Iran menutup kantor organisasi hak asasi peraih Nobel
TEHERAN, Iran – Pihak berwenang Iran pada hari Minggu menggerebek dan menutup kantor kelompok hak asasi manusia yang dipimpin oleh peraih Nobel Shirin Ebadi ketika kelompok tersebut bersiap untuk memberikan penghargaan kepada seorang aktivis politik yang menghabiskan 17 tahun penjara di republik Islam tersebut.
Pihak berwenang Iran melarang Pusat Perlindungan Hak Asasi Manusia Ebadi tahun lalu, namun pusat tersebut terus beroperasi dari kantor di utara ibu kota, Teheran.
Ebadi mengatakan polisi berseragam dan petugas keamanan sipil menutup gedung tempat kelompoknya bekerja tanpa menunjukkan surat perintah. Tidak ada penangkapan yang dilaporkan.
Aktivis terkemuka itu mengatakan kelompoknya akan terus melanjutkan pekerjaannya meskipun ada penggerebekan.
“Menutup kantor kami tidak akan membuat kami menghentikan kegiatan hak asasi manusia. Kami akan bertemu lagi di tempat lain dan akan terus mendukung hak-hak para aktivis dan tahanan politik,” katanya kepada The Associated Press.

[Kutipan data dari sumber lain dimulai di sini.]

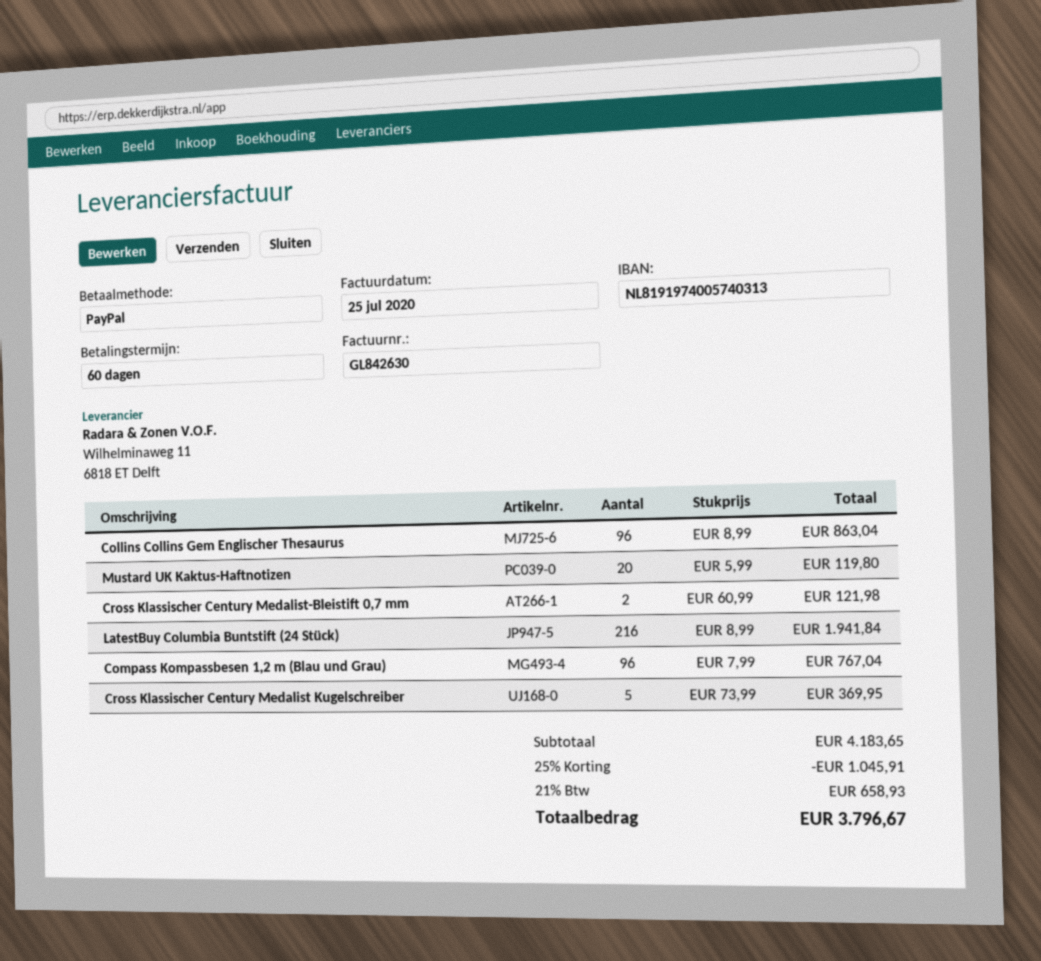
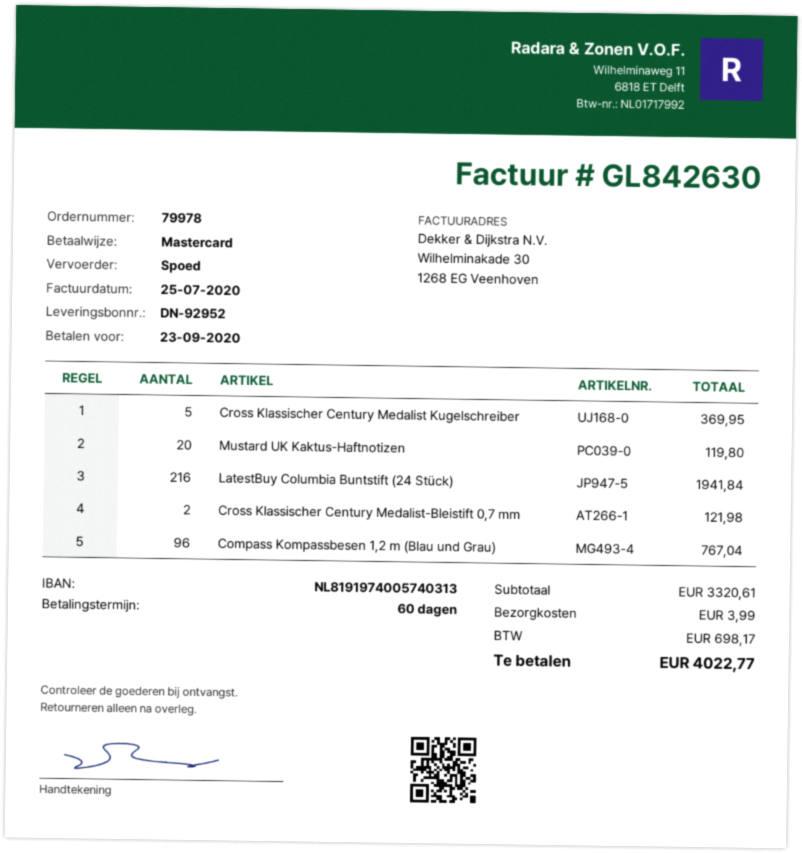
payment method: PayPal -> Mastercard
Collins Collins Gem Englischer Thesaurus: 96 for 863.04 -> none
subtotal: 4183.65 -> 3320.61
discount: 25% = 1045.91 -> none
shipping: none -> 3.99
tax: 658.93 -> 698.17
total: 3796.67 -> 4022.77

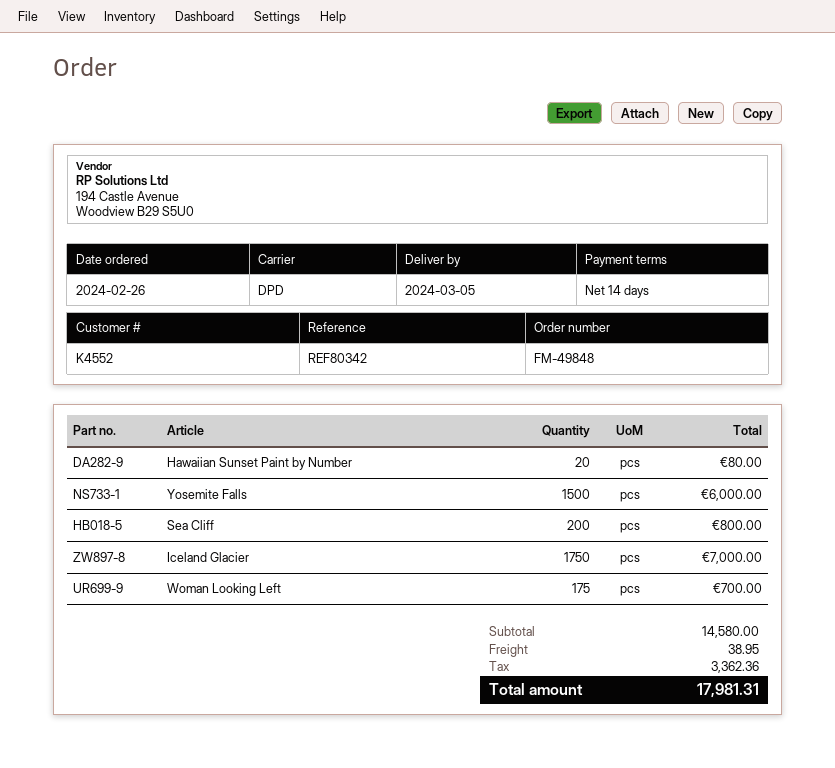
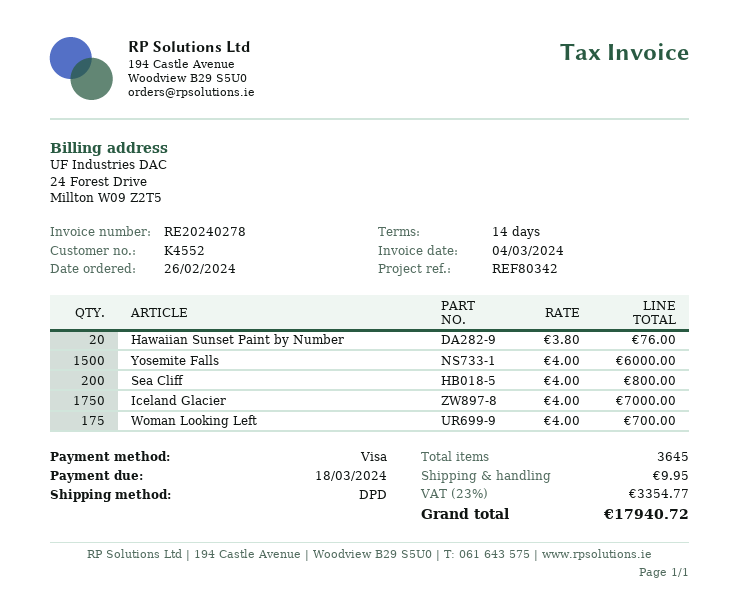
Hawaiian Sunset Paint by Number: 20 for 80.00 -> 20 for 76.00
shipping: 38.95 -> 9.95
tax: 3362.36 -> 3354.77
total: 17981.31 -> 17940.72

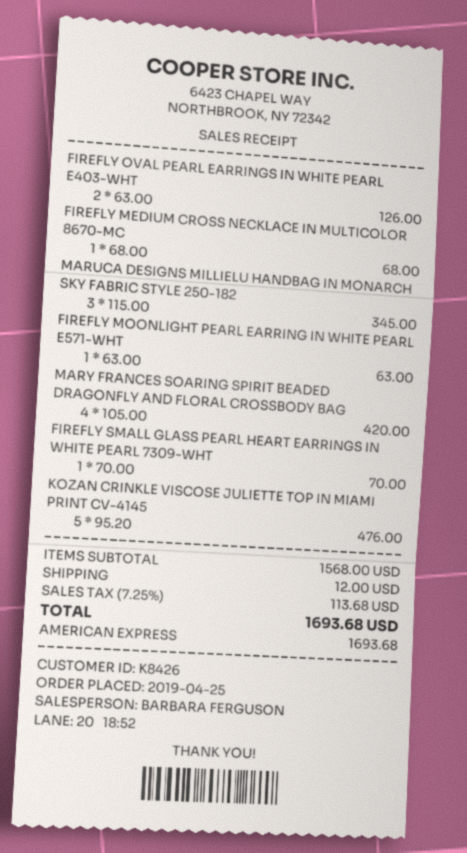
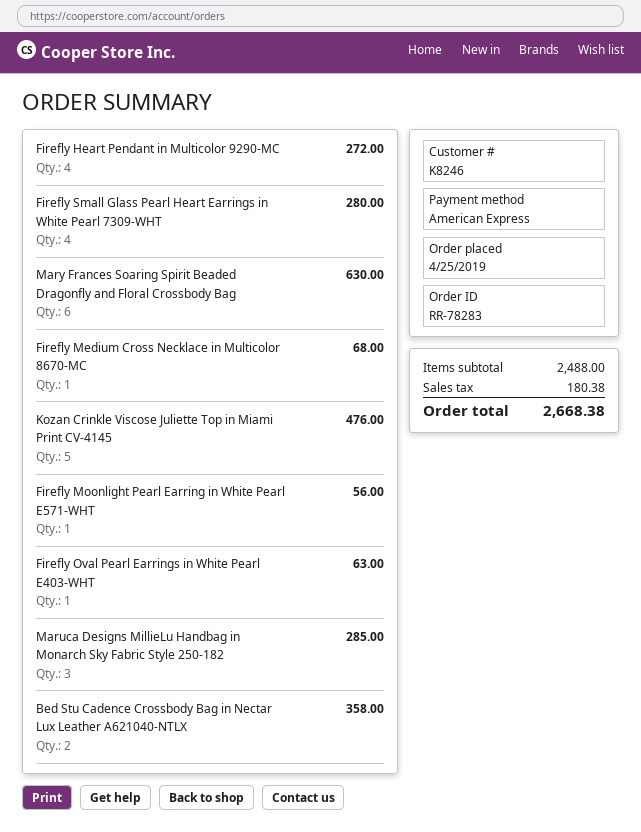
customer number: K8426 -> K8246
FIREFLY OVAL PEARL EARRINGS IN WHITE PEARL E403-WHT: 2 for 126.00 -> 1 for 63.00
MARUCA DESIGNS MILLIELU HANDBAG IN MONARCH SKY FABRIC STYLE 250-182: 3 for 345.00 -> 3 for 285.00
FIREFLY MOONLIGHT PEARL EARRING IN WHITE PEARL E571-WHT: 1 for 63.00 -> 1 for 56.00
MARY FRANCES SOARING SPIRIT BEADED DRAGONFLY AND FLORAL CROSSBODY BAG: 4 for 420.00 -> 6 for 630.00
FIREFLY SMALL GLASS PEARL HEART EARRINGS IN WHITE PEARL 7309-WHT: 1 for 70.00 -> 4 for 280.00
Firefly Heart Pendant in Multicolor 9290-MC: none -> 4 for 272.00
Bed Stu Cadence Crossbody Bag in Nectar Lux Leather A621040-NTLX: none -> 2 for 358.00
subtotal: 1568.00 -> 2488.00
shipping: 12.00 -> none
tax: 113.68 -> 180.38
total: 1693.68 -> 2668.38

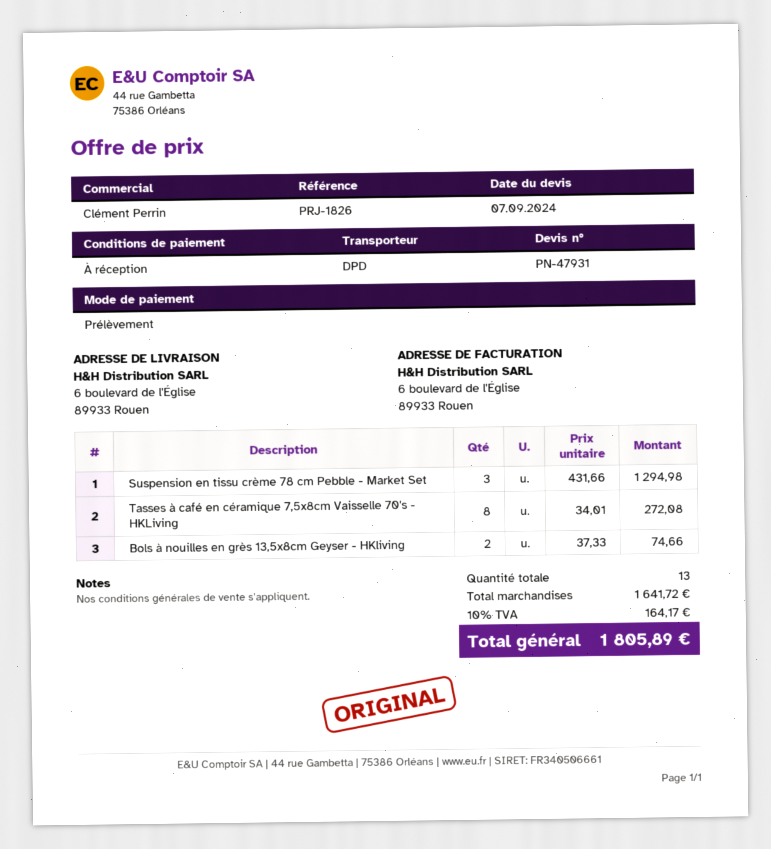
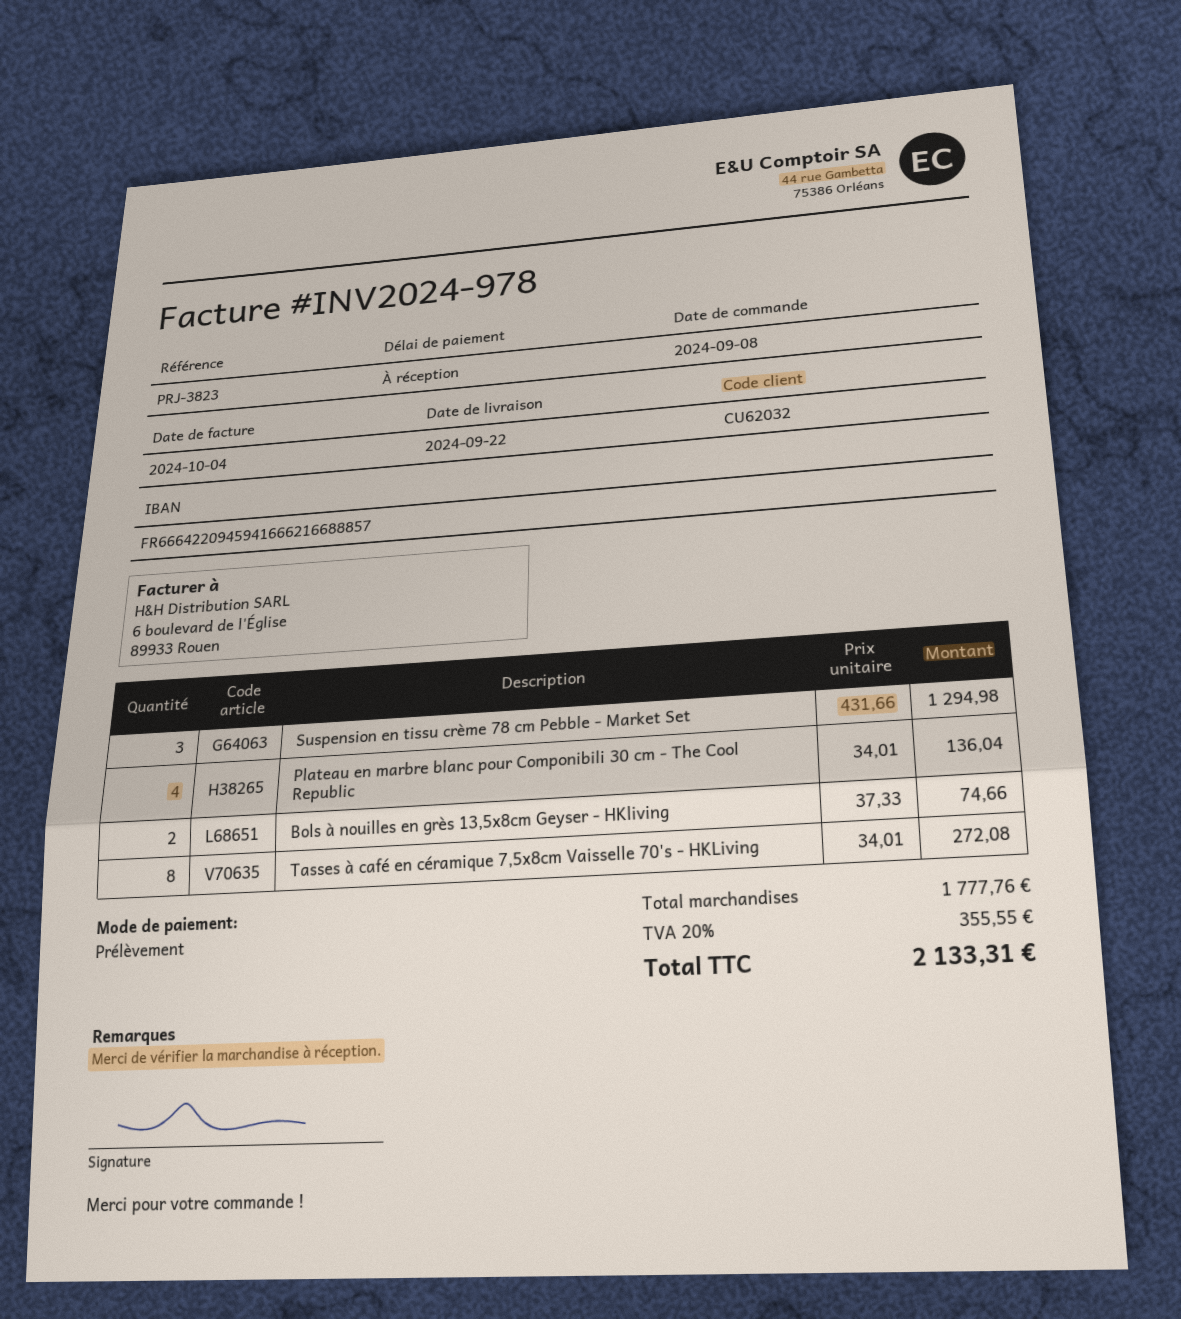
reference: PRJ-1826 -> PRJ-3823
Plateau en marbre blanc pour Componibili 30 cm - The Cool Republic: none -> 4 x 34.01 = 136.04
subtotal: 1641.72 -> 1777.76
tax: 10% = 164.17 -> 20% = 355.55
total: 1805.89 -> 2133.31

Ebadi mengatakan laporan baru-baru ini oleh kelompoknya yang menuduh pemerintah Iran melakukan pelanggaran hak asasi manusia bisa jadi memicu tindakan keras tersebut. Dia mengatakan perwakilan hak asasi manusia PBB tidak diizinkan mengunjungi Iran, namun telah melihat laporan kelompok tersebut dan kemudian mengutuk apa yang mereka sebut sebagai pelanggaran hak asasi manusia yang berat.
Dalam laporan tahunannya pada bulan Mei, kelompok Ebadi mengatakan “kebebasan berbicara dan menyebarkan informasi semakin menurun” sejak Presiden garis keras Mahmoud Ahmadinejad menjabat pada tahun 2005.
Salah satu kerja kelompoknya adalah melobi reformasi peradilan seperti pelarangan rajam dan amputasi sebagai hukuman bagi pelaku kejahatan. Mereka juga berkampanye menentang eksekusi terhadap pelaku remaja.
Ebadi mengatakan otoritas bangunan yang menjadi target pada hari Minggu dibeli dengan uang yang dia terima setelah memenangkan Hadiah Nobel Perdamaian pada tahun 2003.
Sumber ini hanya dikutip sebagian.